Unread postby ROCKMAN » Sun 29 Jan 2017, 21:58:52

KJ - "Sorry RM, but Texas is ranked 11th, well behind them damned Yankees in NY, NJ, and Taxachutsetts...." No appolgy necessary, buddy. Now that solar is becoming a common sense investment we're beginning its expansion. As I noted earlier it will be a critical component of the first major US city (Georgetown, Texas) to go 100% green for all its electricity consumption.

Z - Focusing on Loving County, Texas for 3 reasons: lowest population (90) of any county in the state, lots of relentless sun summer and winter and 670 sq miles of nearly useless scrubland. I offer it to counter the GENERAL statement that there's not a suffgicient amount of land for solar utility. That may be true in some heavily populated urban areas. OTOH if either the eastern or western grids were improved then I suspect sufficient areas for major commercial solar arrays could be constructed and power shipped to primary consumption hubs.

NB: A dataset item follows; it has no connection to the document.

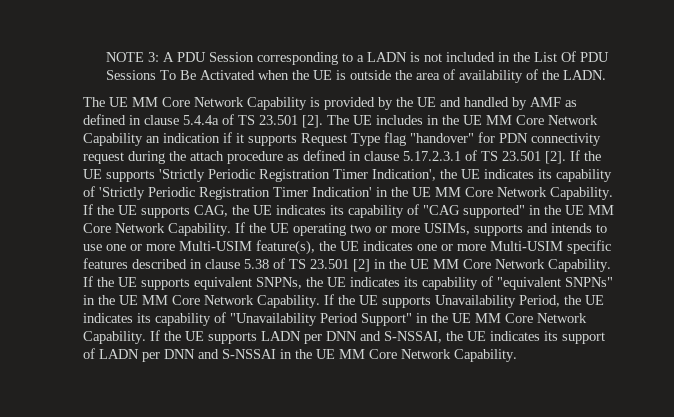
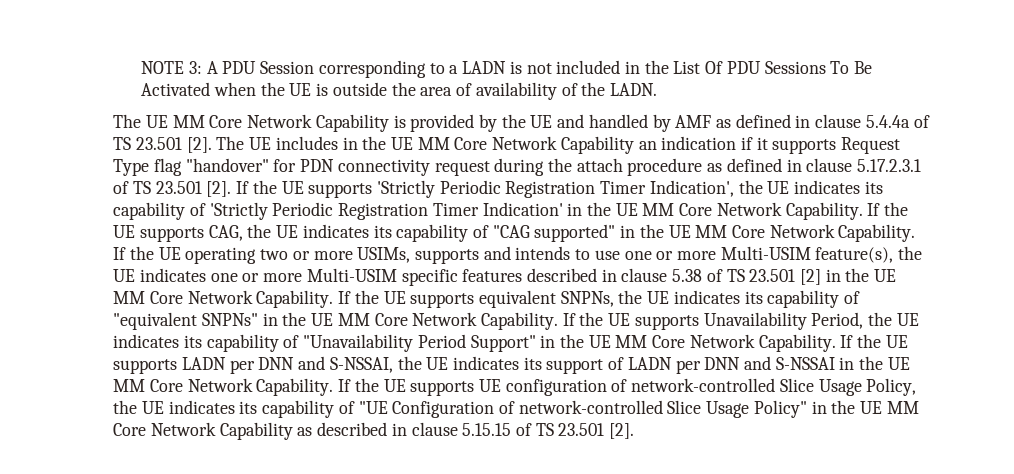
+ If the UE supports UE configuration of network-controlled Slice Usage Policy, the UE indicates its capability of "UE Configuration of network-controlled Slice Usage Policy" in the UE MM Core Network Capability as described in clause 5.15.15 of TS 23.501 [2].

Which is exactly how Texas could expand wind power as it did. And now that we have the expanded grid we can begin to expand solar since it's becoming more economical. Previously lands in the eastern portion of the state, where electricity consumption is concentrated, are too productive (read expensive) to compete with inefficient solar.

BTW I recently discovered one aberration in the eastern grid. A portion has been expanded (with more underway) to utilize Canadian alt energy. Granted some is hydro but a portion is wind and solar. From 2013: "TransCanada announced it has completed the acquisition of the first of nine Ontario solar power facilities from Canadian Solar Solutions Inc. The combined capacity of the nine projects is 86 MW and the cost of the portfolio will be approximately $470 million." And now its entire renewable network is up for sale...valued for around $10 billion.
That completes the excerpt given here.